Just like like year when the Pirates ran into the hottest starting pitcher in baseball, Madison Bumgarner of the San Francisco Giants (then the Giants went on to win the whole sucker), this time they were up against the Cubs’ Jake Arrieta who is on a historic streak of success over the last several months. Both Bumgarner and Arrieta pitched complete game shutouts to oust the Pirates, this year after the team won 98 games (more than every other playoff team except the St. Louis Cardinals who took the Pirates’ division by winning 100).
For the Pirates it has been #JBL, as the poker-related hashtag would go.

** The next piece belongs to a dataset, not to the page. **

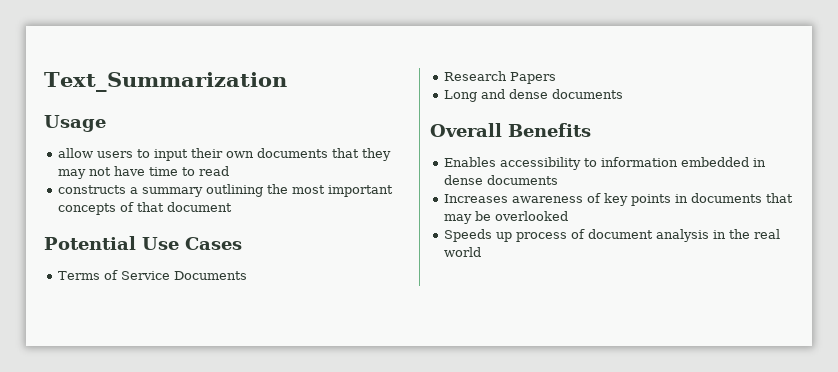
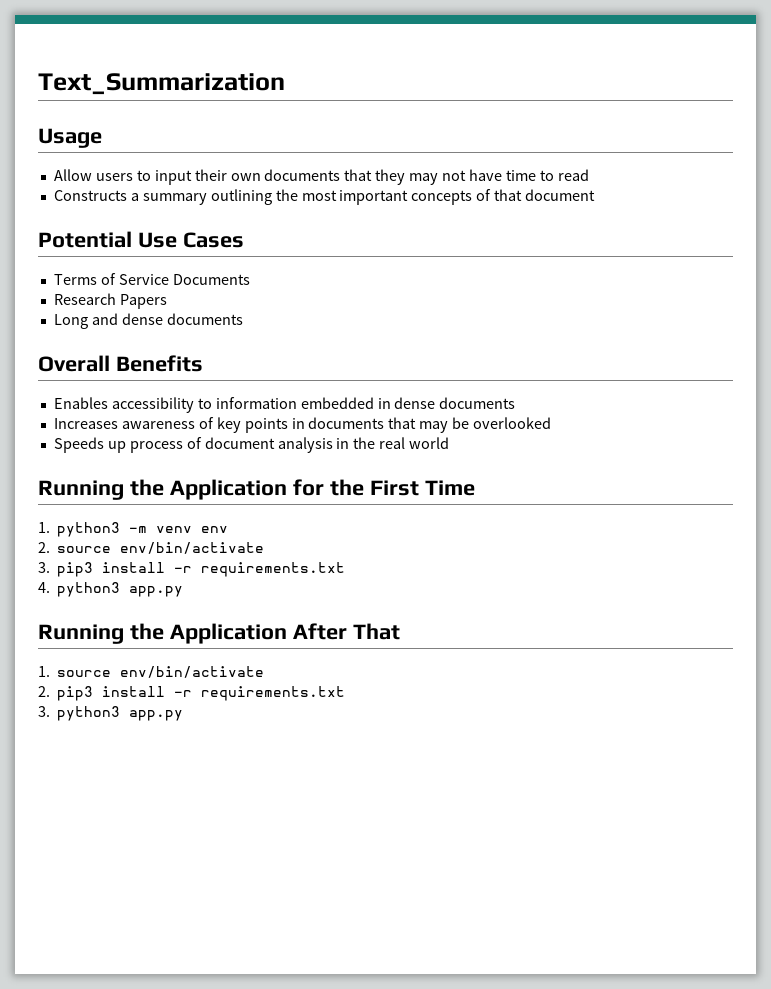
[58,148,94,158] allow -> [53,169,92,181] Allow
[58,185,127,194] constructs -> [53,190,127,201] Constructs
(482, 252) none -> [38,479,475,500] [38,522,229,537] [38,542,265,554] [38,562,346,577] [38,582,184,597] [38,623,400,644] [38,666,265,678] [38,686,346,701] [38,706,184,721] // Running the Application for the First Time // 1. python3 -m venv env // 2. source env/bin/activate // 3. pip3 install -r requirements.txt // 4. python3 app.py // Running the Application After That // 1. source env/bin/activate // 2. pip3 install -r requirements.txt // 3. python3 app.py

In the NFL teams play 16 games, then enter into a series of single-elimination playoff games which obviously heighten the randomness more than a little (especially for a sport in whcih injuries are so significant). Even so, the 16-to-1 regular-season-to-playoff ratio is still not as big as the 162-to-7 ratio (or about 23-to-1) in the MLB. That’s looking ahead to the best-of-seven series coming up later for the league championships and World Series. That’s also assuming teams get to seven games in those series, which often they do not.
The NBA and NHL each play 82-game regular seasons and feature best-of-sevens each round of their playoffs (a little less than 12-to-1). NCAA basketball has it worse, I suppose, with a 35-game season (roughly) then a single-elimination tournament at the end.
Having playoffs is still better than not having them, I think, as college football proved for several decades up until the institution of the Bowl Championship Series from 1998-2013 and the College Football Playoff starting last year. Voting on the best team never worked well, nor does applying the incredibly complicated advanced analytics that are available these days to “let the computer decide.”
No, it’s best to have the teams play it out. It’s a little like a well played poker hand resulting in an all-in on the turn and something that is often close to a coin flip situation thereafter. Skill helped the players get into a position to win, then luck necessarily plays a role thereafter.